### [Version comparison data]
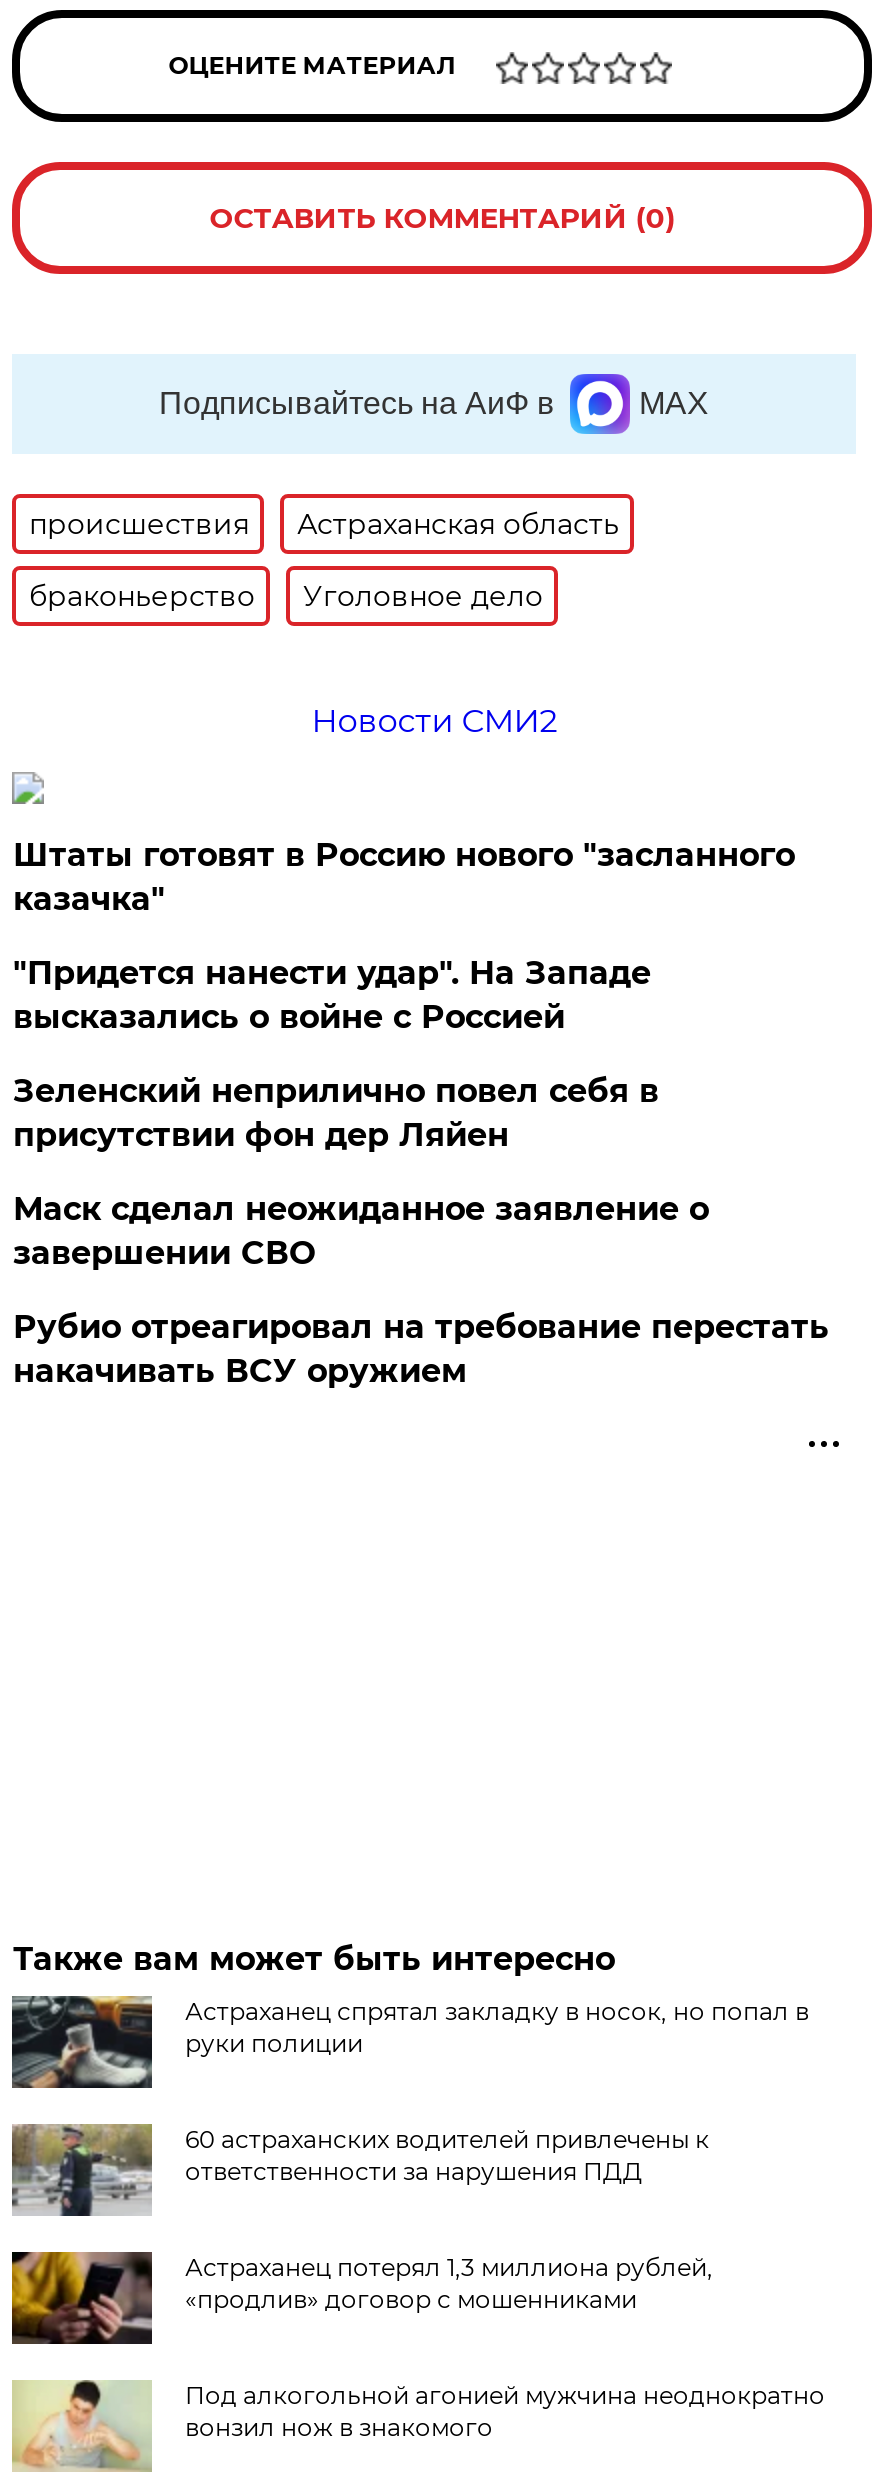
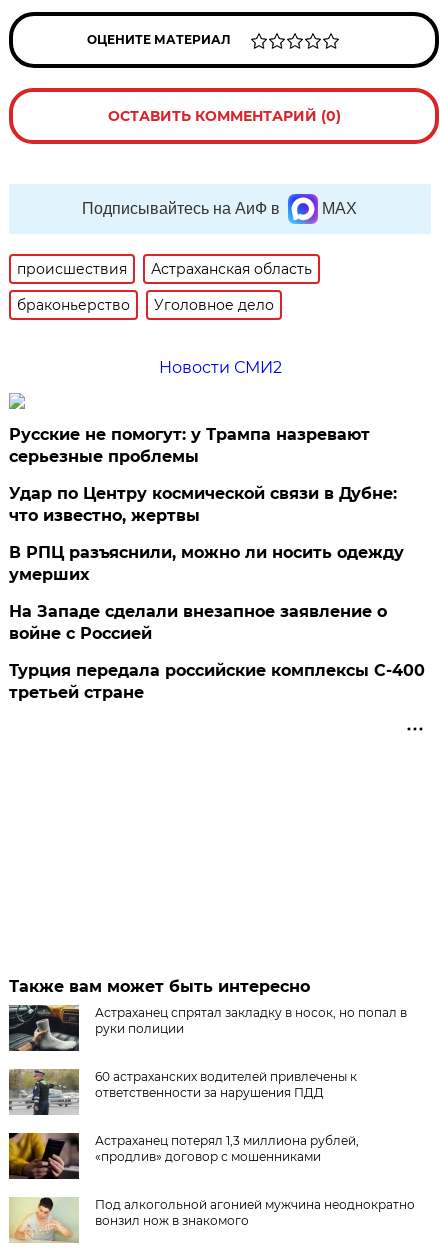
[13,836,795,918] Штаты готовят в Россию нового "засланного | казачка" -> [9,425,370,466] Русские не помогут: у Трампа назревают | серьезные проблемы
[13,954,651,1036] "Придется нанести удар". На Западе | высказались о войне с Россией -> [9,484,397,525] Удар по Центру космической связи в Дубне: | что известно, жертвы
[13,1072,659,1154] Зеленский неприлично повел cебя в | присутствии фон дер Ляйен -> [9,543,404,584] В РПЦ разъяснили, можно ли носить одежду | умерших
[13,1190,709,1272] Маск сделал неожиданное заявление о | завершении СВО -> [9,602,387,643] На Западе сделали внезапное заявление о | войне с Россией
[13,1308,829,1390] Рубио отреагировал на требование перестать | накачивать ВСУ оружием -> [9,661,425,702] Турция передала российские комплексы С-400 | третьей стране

### [Task item]
Going back over the entries above, copy word for word every line from the one that has "[13,1072,659,1154] Зеленский неприлично" on through the one that has "[13,1190,709,1272] Маск сделал".

### [Task solution]
[13,1072,659,1154] Зеленский неприлично повел cебя в | присутствии фон дер Ляйен -> [9,543,404,584] В РПЦ разъяснили, можно ли носить одежду | умерших
[13,1190,709,1272] Маск сделал неожиданное заявление о | завершении СВО -> [9,602,387,643] На Западе сделали внезапное заявление о | войне с Россией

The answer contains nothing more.